A female former MP told The National that her anxieties were considerably heightened “the minute you step off the parliamentary estate” and in particular when back in her constituency.

“If you've done a good job, everyone knows what you look like and generally knows where you live, so you feel completely vulnerable,” she said.

She added that for women it was even harder because they frequently attracted “obsessive people” alongside “relentless targeting” of them on social media.

“You and your team are constantly on the alert for when does this tip over into ‘do I need to contact the police?’ territory,” she said.

In particular at MPs' surgeries, where they meet local constituents on Fridays, there is always a fear that “you don’t know if someone’s got a knife on them”. Many now hold surgeries by appointment only.

“It’s really frightening, you sort of get used to it but you're constantly worried about your family,” she added.

Home protests

One veteran Conservative MP said he had received two death threats that were taken seriously by police and led to increased security measures at his home address.

The politician was also a close friend of David Amess, who was stabbed to death by an ISIS-linked extremist while holding a constituency surgery in 2021.

But the shift to a minority of protesters demonstrating directly outside MPs' homes has outraged politicians and led to a further increase in security measures.
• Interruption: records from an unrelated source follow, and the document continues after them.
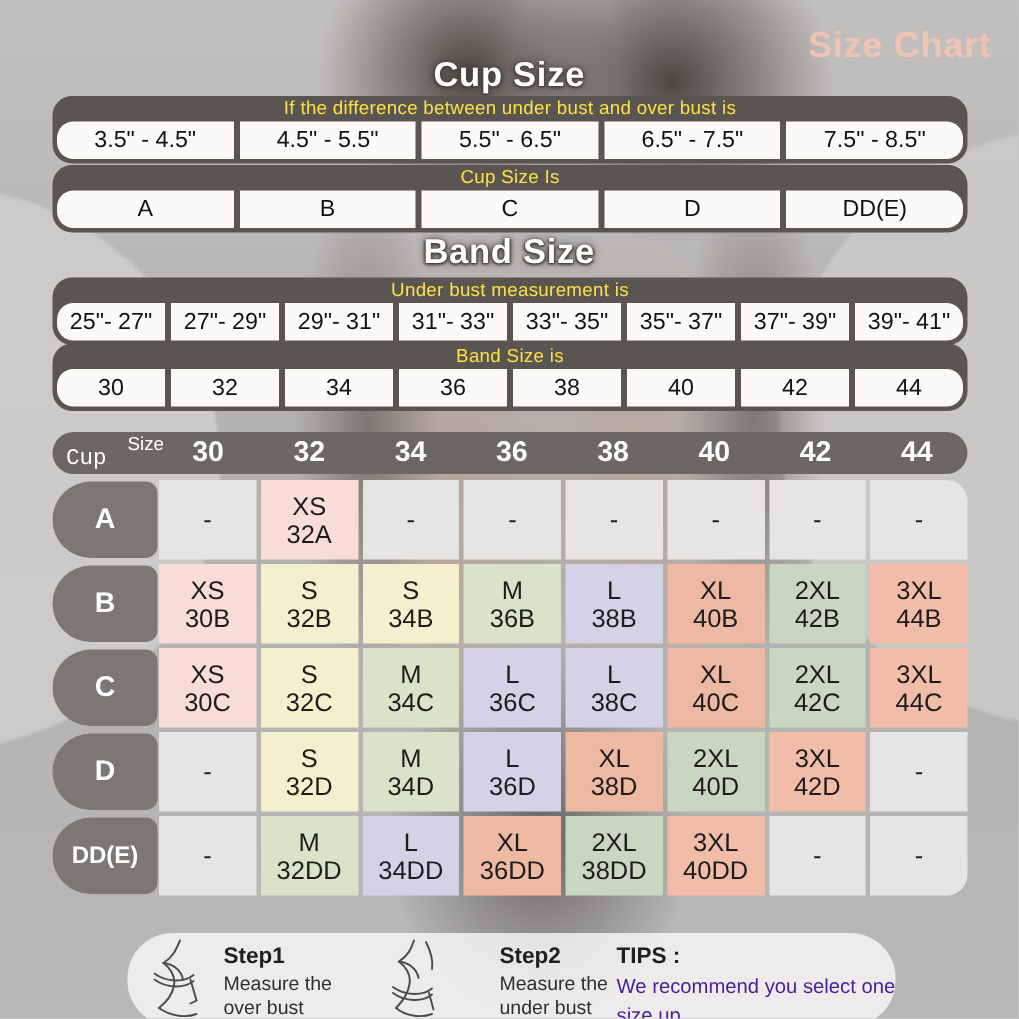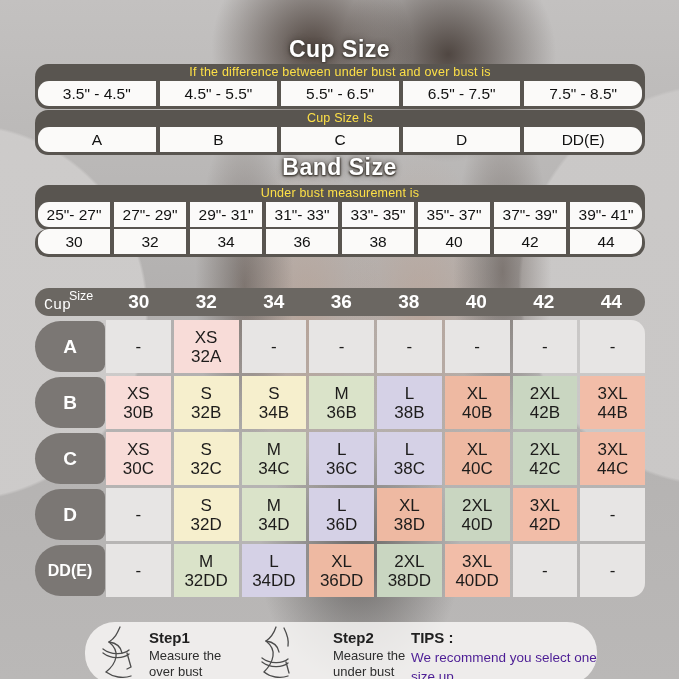--- a/index.html
+++ b/index.html
@@ -42,21 +42,21 @@
   .cells{display:flex;gap:4px;height:25px;}
   .cell{flex:1;background:#fbfaf9;display:flex;align-items:center;justify-content:center;
        font-size:15.5px;font-weight:500;color:#121212;white-space:nowrap;}
   .cells .cell:first-child{border-radius:11px 0 0 11px;}
   .cells .cell:last-child{border-radius:0 11px 11px 0;}
 
   
   .matrix-header{position:absolute;left:35px;top:288px;width:610px;height:28px;
        background:#6b6762;border-radius:15px;display:flex;box-sizing:border-box;}
   .mcorner{position:relative;width:70px;color:#fff;}
-  .mcorner .sz{position:absolute;top:1px;left:34px;font-size:12.5px;}
+  .mcorner .sz{position:absolute;top:1px;left:50px;font-size:12.5px;}
   .mcorner .cp{position:absolute;bottom:2px;left:9px;font-size:15px;font-family:Liberation Mono, monospace;}
   .mcols{flex:1;display:flex;}
   .mcol{flex:1;display:flex;align-items:center;justify-content:center;
        color:#fff;font-size:19px;font-weight:700;}
   .matrix-rows{position:absolute;left:35px;top:320px;width:610px;}
   .mrow{display:flex;height:53px;margin-bottom:3px;}
   .mlabel{width:70px;margin:1px 0;background:#7b7774;border-radius:26px 8px 8px 26px;
        display:flex;align-items:center;justify-content:center;color:#fff;
        font-size:19px;font-weight:700;}
   .mlabel.small{font-size:16px;}
@@ -78,20 +78,21 @@
   .step-line{font-size:13px;color:#2e2e2e;line-height:16px;}
   .tips-line{font-size:13.5px;color:#4c1d95;line-height:19px;}
 </style>
 </head>
 <body>
 
 <div class="page">
   <div class="bg"></div>
   <div class="content">
 
+    <div class="page-label">Size Chart</div>
 
     <h2 class="section-title" id="cup-title">Cup Size</h2>
 
     <div class="blk" id="blk-cup-cond">
       <div class="blk-label">If the difference between under bust and over bust is</div>
       <div class="cells" id="cup-ranges">
           <div class="cell">3.5" - 4.5"</div>
           <div class="cell">4.5" - 5.5"</div>
           <div class="cell">5.5" - 6.5"</div>
           <div class="cell">6.5" - 7.5"</div>
@@ -120,20 +121,21 @@
           <div class="cell">29"- 31"</div>
           <div class="cell">31"- 33"</div>
           <div class="cell">33"- 35"</div>
           <div class="cell">35"- 37"</div>
           <div class="cell">37"- 39"</div>
           <div class="cell">39"- 41"</div>
         </div>
     </div>
 
     <div class="blk" id="blk-band-res">
+      <div class="blk-label">Band Size is</div>
       <div class="cells" id="band-values">
           <div class="cell">30</div>
           <div class="cell">32</div>
           <div class="cell">34</div>
           <div class="cell">36</div>
           <div class="cell">38</div>
           <div class="cell">40</div>
           <div class="cell">42</div>
           <div class="cell">44</div>
         </div>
Last week, up to 80 pro-Palestinian protesters gathered outside the home of Bournemouth East MP Tobias Ellwood with signs that accused him of being "complicit in genocide" in Gaza. A police security programme to protect MPs called Operation Bridger had to be called into action.

Afzal Khan, a senior Labour MP, told The National that he did not “feel at all comfortable” with the home protests.

As a former Manchester police officer for three years he was not personally intimidated by being out in public.

“MPs are entitled to have a secure home that is separate from their public lives. I've chosen to be in public life, but not my family.”

Another MP called the protests “utterly disgraceful” and “organised intimidation”.

But Mr Khan, a Manchester MP, supported the right to public protest and said politicians needed to listen to the protesters because the “tempo is going to go up” regarding the Gaza situation. He has personally received 7,500 emails on the subject.

With society more divided, Mr Khan, former chairman of the Labour Muslim Network, was also much more frequently approached by members of the public to discuss the Middle East. “I don't mind personally, but it does take a toll,” he said.

Deep worries

Throughout a raucous Prime Minister's Questions on Wednesday, the suspended MP Lee Anderson sat among fellow Tories one bench from the front, still unapologetic over his comments that he believed Islamists had control over London and Mayor Sadiq Khan, a Muslim.

Prime Minister Rishi Sunak made a direct reference to the case when he told the Commons “when I heard something I didn't agree with, I suspended him right away”.

Mr Anderson, who speculation suggests might defect to the hard-right Reform UK party, appeared to enjoy the attention by pointing to himself three times as Mr Sunak spoke.

But there is some disquiet that Mr Anderson may well have exacerbated the security threat to fellow MPs by his comments, which the Policing Minister Chris Philp said were wrong and for which he should apologise.

Given the back-slaps Mr Anderson received from a handful of Tory MPs, an apology did not appear imminent.